How to optimize database queries in Rails with EXPLAIN ANALYZE

Updated: 

This lesson is from Full Stack Rails Mastery.

EXPLAIN ANALYZE is a feature of PostgreSQL that helps you understand how a SQL query is executed by the database. It’s useful when you notice slow queries in your Rails app and want to pinpoint exactly where the bottleneck is, such as in a particular join, filter, or sort operation.
EXPLAIN ANALYZE shows you the actual steps the database takes to execute a query, along with how long each step takes. It’s like getting a detailed roadmap and timing for your query, so you can see exactly what’s happening under the hood.
While EXPLAIN ANALYZE is a feature specific to PostgreSQL, other databases have similar tools (like EXPLAIN in MySQL or EXECUTION PLAN in SQL Server). However, EXPLAIN ANALYZE in PostgreSQL is particularly detailed because it not only shows the plan but also executes the query to provide real timing data.
EXPLAIN ANALYZE SELECT * FROM users WHERE id = 1

To explain an existing ActiveRecord query, you’d need to convert it into raw SQL first. You can do that using the to_sql method on your ActiveRecord query, and then pass that SQL into EXPLAIN ANALYZE. Here’s how it works:
First, you get the SQL for your ActiveRecord query like this:
sql = YourModel.joins(:other_model).to_sql

Then, you can pass this SQL string into EXPLAIN ANALYZE either in psql or from the Rails console:
result = ActiveRecord::Base.connection.execute("EXPLAIN ANALYZE #{sql}")

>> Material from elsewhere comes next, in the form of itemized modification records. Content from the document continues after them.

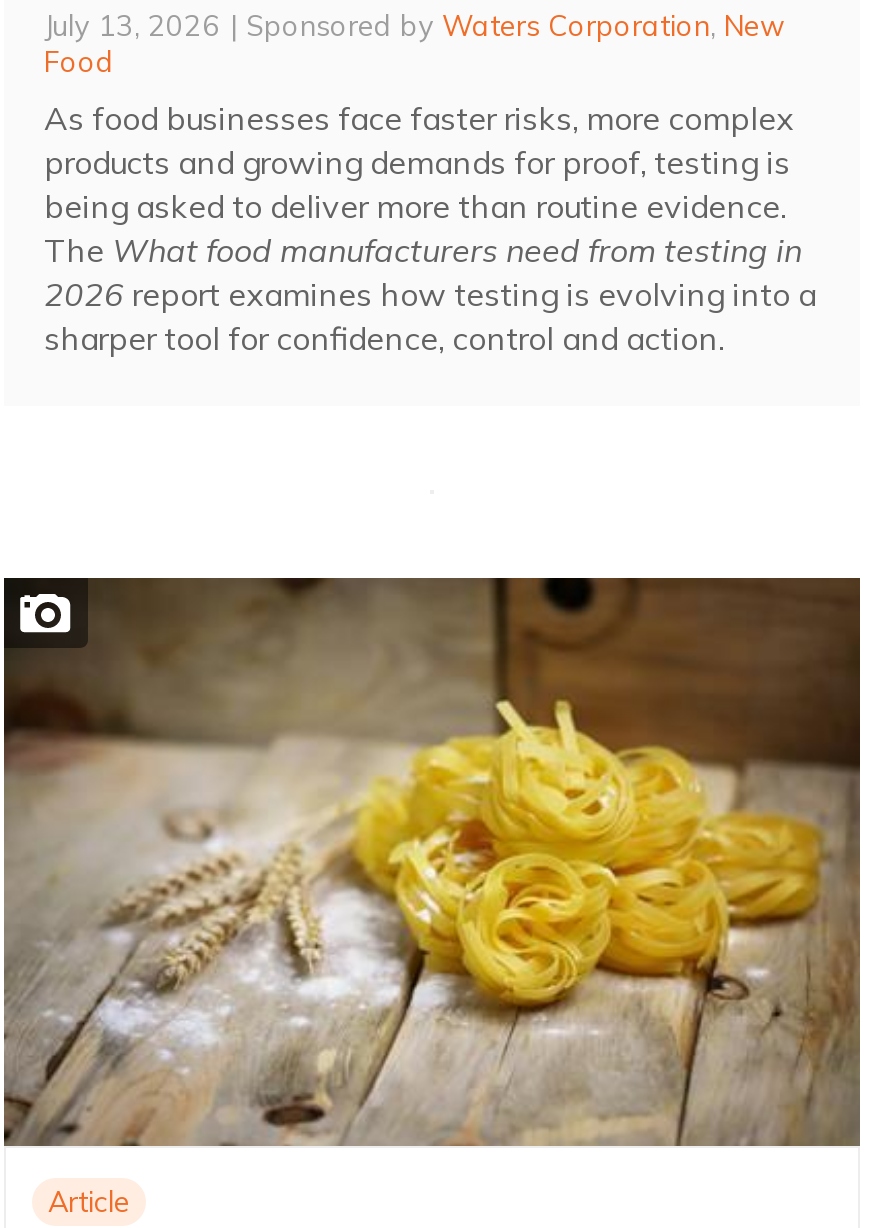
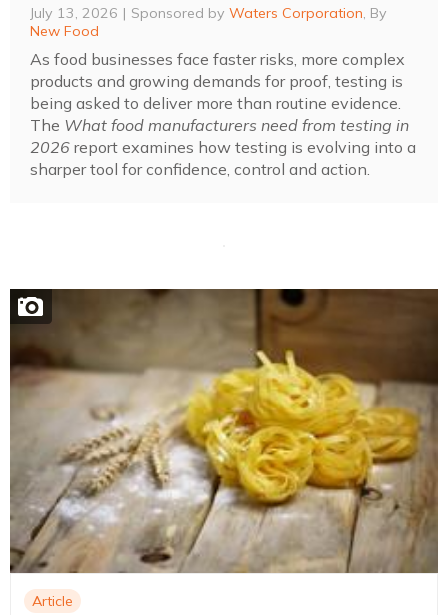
- Sponsored by Waters Corporation, New
- Food
+ Sponsored by Waters Corporation, By
+ New Food
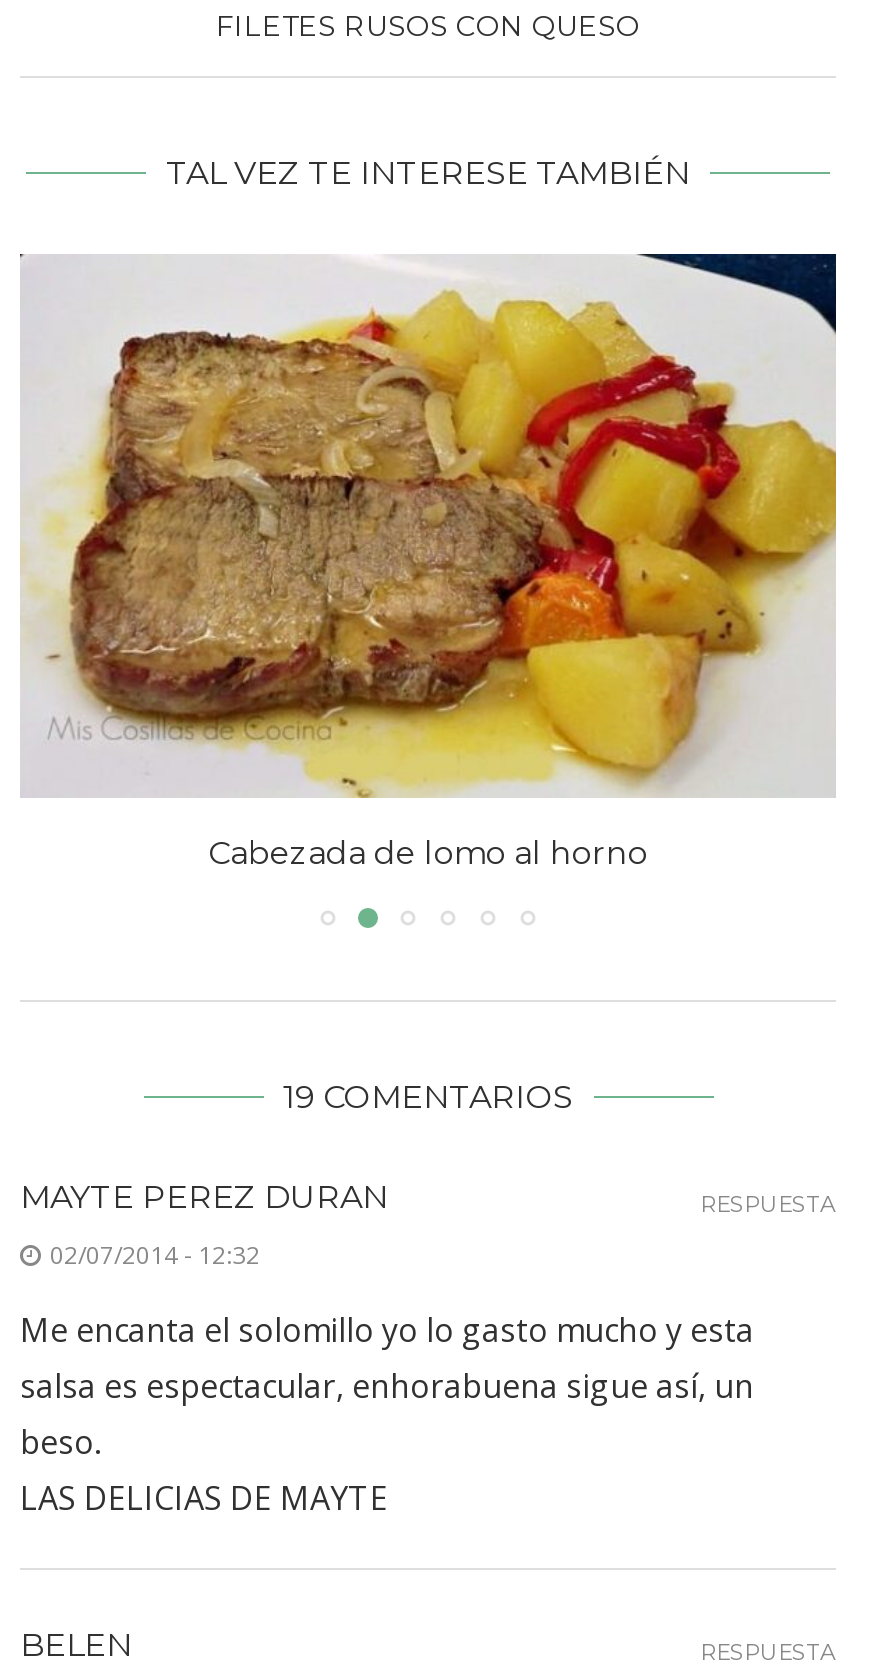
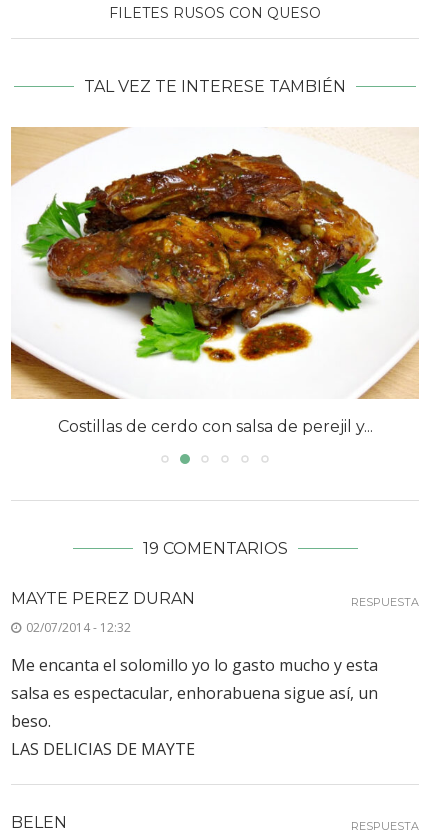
- [image]
- Cabezada de lomo al horno
+ [image]
+ Costillas de cerdo con salsa de perejil y...
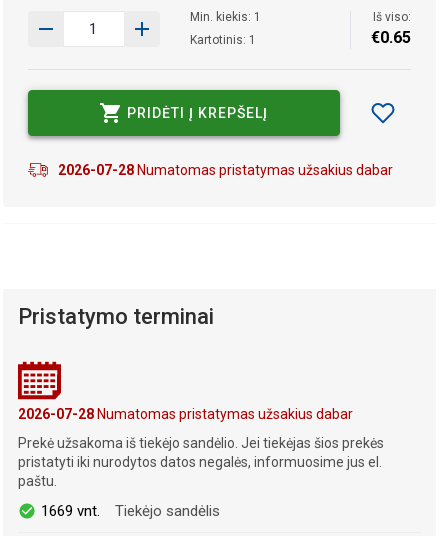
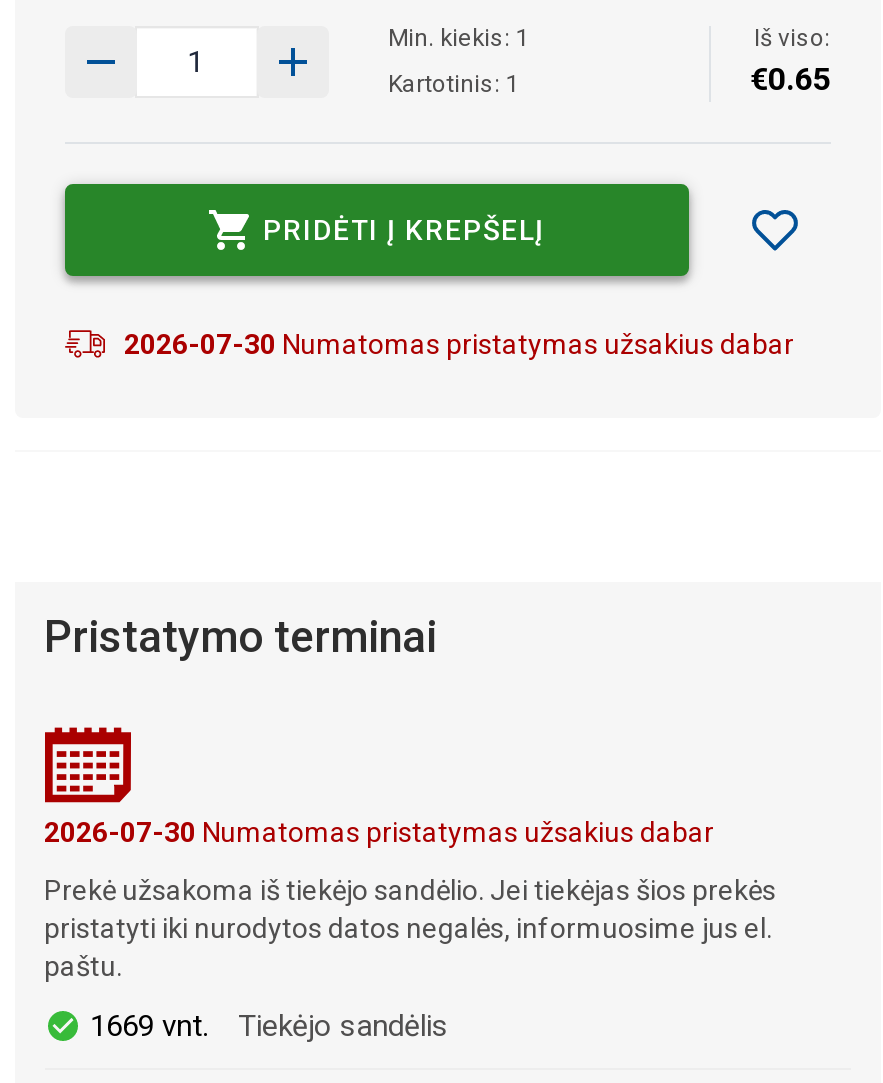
- 2026-07-28 Numatomas pristatymas užsakius dabar
+ 2026-07-30 Numatomas pristatymas užsakius dabar

- 2026-07-28 Numatomas pristatymas užsakius dabar
+ 2026-07-30 Numatomas pristatymas užsakius dabar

This will execute your complex ActiveRecord query as raw SQL with EXPLAIN ANALYZE and return the detailed execution plan.
In Rails, you can also directly call the explain method on an ActiveRecord relation. This method runs an EXPLAIN on the query behind the scenes and gives you a summary of the execution plan.
For example, if you have a complex ActiveRecord query with joins, conditions, and ordering, you can simply chain .explain at the end of your query.
YourModel.joins(:other_model).where(condition: value).order(:some_column).explain

It’s a quick and easy way to see the execution plan without needing to convert it to SQL manually.
However, the explain method by itself doesn’t include the detailed timing information that EXPLAIN ANALYZE provides. It’s more of a high-level overview.
With EXPLAIN ANALYZE, you can find out several key things:
  1. Execution Plan: It shows the steps the database takes to execute your query, including scans, joins, and sorts.
  2. Timing: You get detailed timing for each step, helping you see where the query might be slow.
  3. Row Counts: It provides estimates and actual counts of rows processed at each step, which can reveal inefficiencies.
Overall, it helps identify performance bottlenecks and understand how your query is being executed.

Let’s look at a specific example.
First, we'll get the SQL query from an Active Record query:
> sql = User.joins(:enrolments).to_sql
=> "SELECT \"users\".* FROM \"users\" INNER JOIN \"enrolments\" ON \"enrolments\".\"student_id\" = \"users\".\"id\""

Then run EXPLAIN ANALYZE:
> result = ActiveRecord::Base.connection.execute("EXPLAIN analyze #{sql}")
   (17.7ms)  EXPLAIN analyze SELECT "users".* FROM "users" INNER JOIN "enrolments" ON "enrolments"."student_id" = "users"."id"
=> #<PG::Result:0x00007fa20bba4e38 status=PGRES_TUPLES_OK ntuples=9 nfields=1 cmd_tuples=0>

This returns a PG::Result object (via the pg gem). So we need to extract the query plan out of it:
> result.each do |row|
>   puts row['QUERY PLAN']
> end

Hash Join  (cost=739.65..1289.42 rows=19197 width=432) (actual time=5.447..15.863 rows=19306 loops=1)
  Hash Cond: (enrolments.student_id = users.id)      
  ->  Index Only Scan using index_enrolments_on_student_id on enrolments  (cost=0.29..499.65 rows=19197 width=4) (actual time=0.007..2.373 rows=19306 loops=1)                                           
        Heap Fetches: 2770                           
  ->  Hash  (cost=558.05..558.05 rows=14505 width=432) (actual time=5.409..5.411 rows=14416 loops=1)
        Buckets: 16384  Batches: 1  Memory Usage: 3218kB
        ->  Seq Scan on users  (cost=0.00..558.05 rows=14505 width=432) (actual time=0.008..1.524 rows=14416 loops=1)
Planning Time: 0.226 ms
Execution Time: 16.808 ms


In PostgreSQL, the cost units used in EXPLAIN output are abstract and are not directly tied to physical time measurements like seconds or milliseconds. Instead, they represent a relative measure of the resource consumption needed to execute a query. The cost is typically divided into two parts:
The cost values are used by PostgreSQL’s query planner to estimate the efficiency of different execution plans. While the units are not explicitly defined, a higher cost generally indicates a more resource-intensive operation. The actual resource usage depends on factors such as CPU, I/O, and memory.
Let’s break down the details from the EXPLAIN ANALYZE output line by line:
  1. The query planner chose a Hash Join strategy. It’s building a hash table from the users table and then probing it with rows from the enrolments table.
  2. For the enrolments table, it’s using an Index Only Scan, which is efficient. However, it had to do 2,770 heap fetches, indicating that some data wasn’t in the index and had to be fetched from the table itself.
  3. For the users table, it’s doing a Sequential Scan, which means it’s reading the entire table. This might happen if there sn’t an appropriate index on the id column.
  4. The actual number of rows (19,306) is very close to the estimated number (19,197), which indicates that the planner’s statistics are quite accurate.
  5. The total execution time is 16.808 ms, which is relatively fast for joining two tables and returning all columns from the users table.
This is a relatively simple example but even here EXPLAIN ANALYZE has pointed out some scope for improvement by adding indexes.